The overall goal of the Michigan no-fault insurance system “is to provide accident
victims with assured, adequate, and prompt reparations at the lowest cost to both the individuals
and the no-fault system.” Williams, supra at 257. Under the no-fault act, personal protection
insurance benefits are payable for “[a]llowable expenses consisting of all reasonable charges
incurred for reasonably necessary products, services and accommodations for an injured person’s
care, recovery, or rehabilitation.” MCL 500.3107(1)(a); MSA 24.13107(a). In order for an item
to be considered an “allowable expense” under the statute, three factors must be met: “(1) the
charge must be reasonable; (2) the expense must be reasonably necessary; and (3) the expense
must be incurred.” Davis, supra at 326. The questions of whether charges are reasonable and
the expense reasonably necessary are generally for the jury, but in some instances, the trial court
may properly determine the issue as a matter of law if it can be said with certainty that the
expense was reasonable and necessary. Spect, supra at 575.

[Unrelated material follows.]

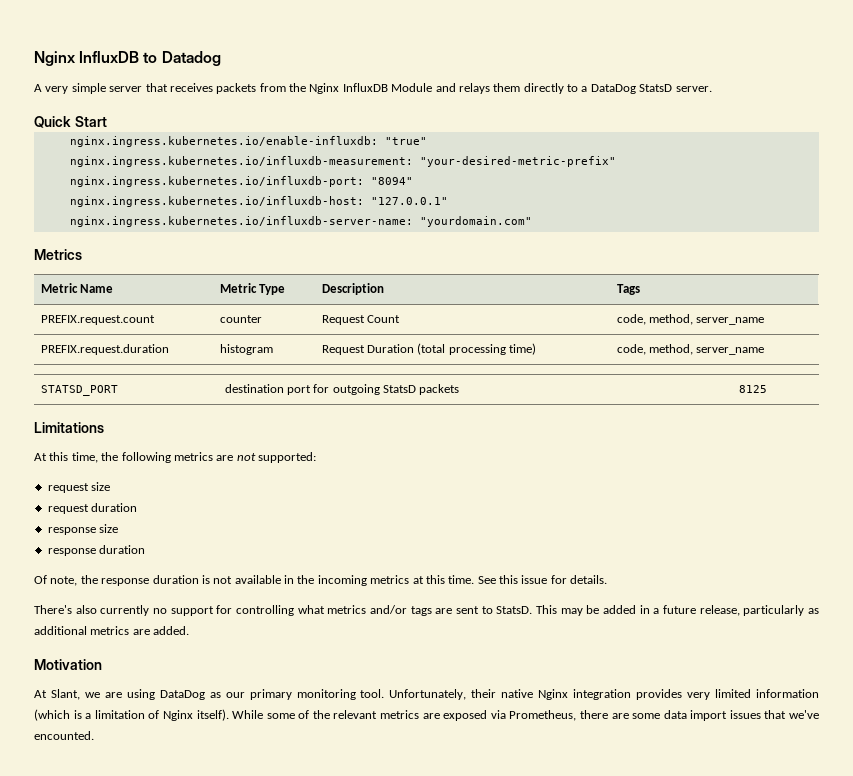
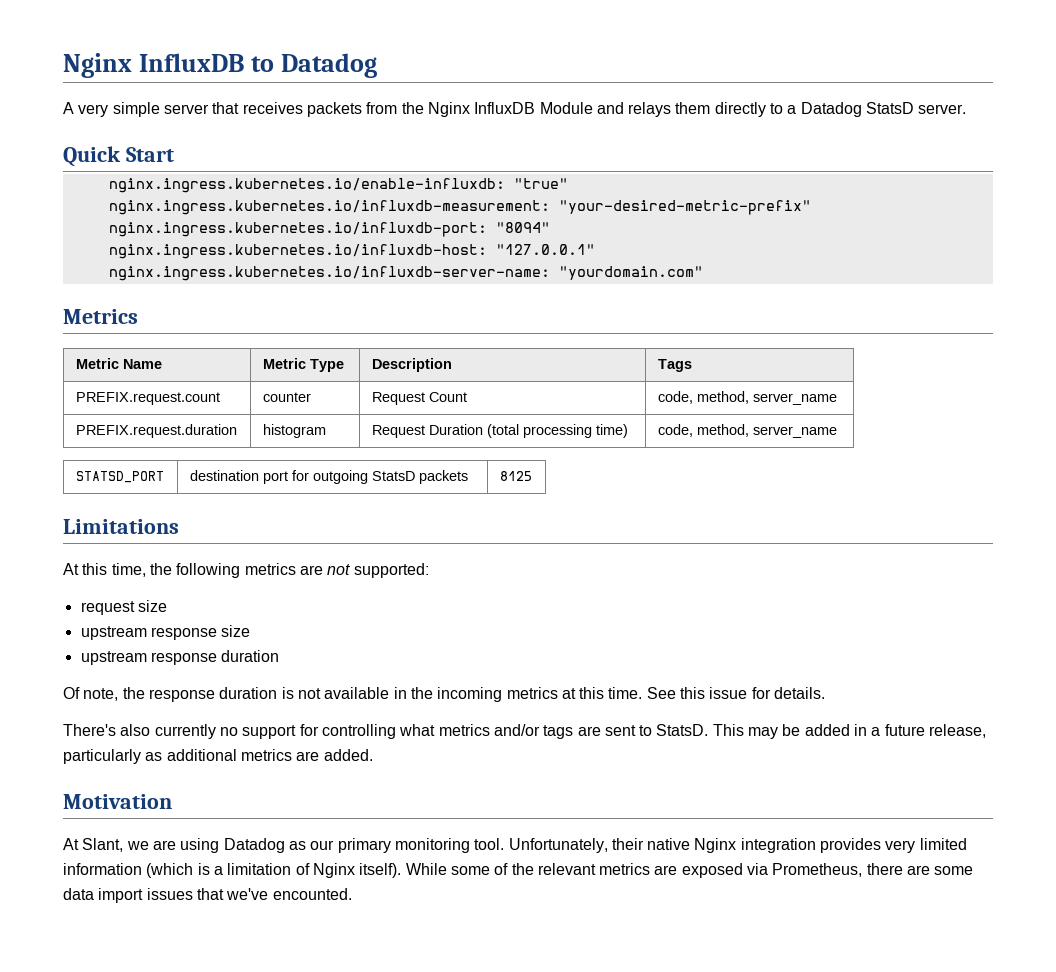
[590,84,636,94] DataDog -> [800,102,862,117] Datadog
[47,503,138,514] request duration // -> [80,626,147,640] upstream
(119, 528) none -> [80,651,147,665] upstream
[159,690,205,700] DataDog -> [223,838,285,853] Datadog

As to reasonableness, although plaintiff argued that the lowest price quote offered by
defendant reflected a lower quality purchase, neither plaintiff nor defendant argue on appeal that
the expense of the van is unreasonable. Therefore, we do not need to address the reasonableness
of the expense.
Whether the expense is reasonably necessary can be resolved by reference to Davis. The
facts in the present case are almost identical to the facts present in Davis. Both plaintiffs were
rendered paraplegics following an automobile accident, and both requested that the respective
defendants pay for a van modified for use by a person in a wheelchair. Id. at 325. In finding that
a modified van was reasonably necessary, the Davis Court stated:
Transportation is as necessary for an uninjured person as for an injured person.
However, the modified van is necessary in this case given the limited availability
of alternative means of transportation. . . . The van allows plaintiff to travel
outside the county for medical purposes and vacations. In addition, the van was
reasonably necessary according to plaintiff’s treating physician. . . . Under these
circumstances, we find that the modified van is an allowable expense. [ID at 327328.]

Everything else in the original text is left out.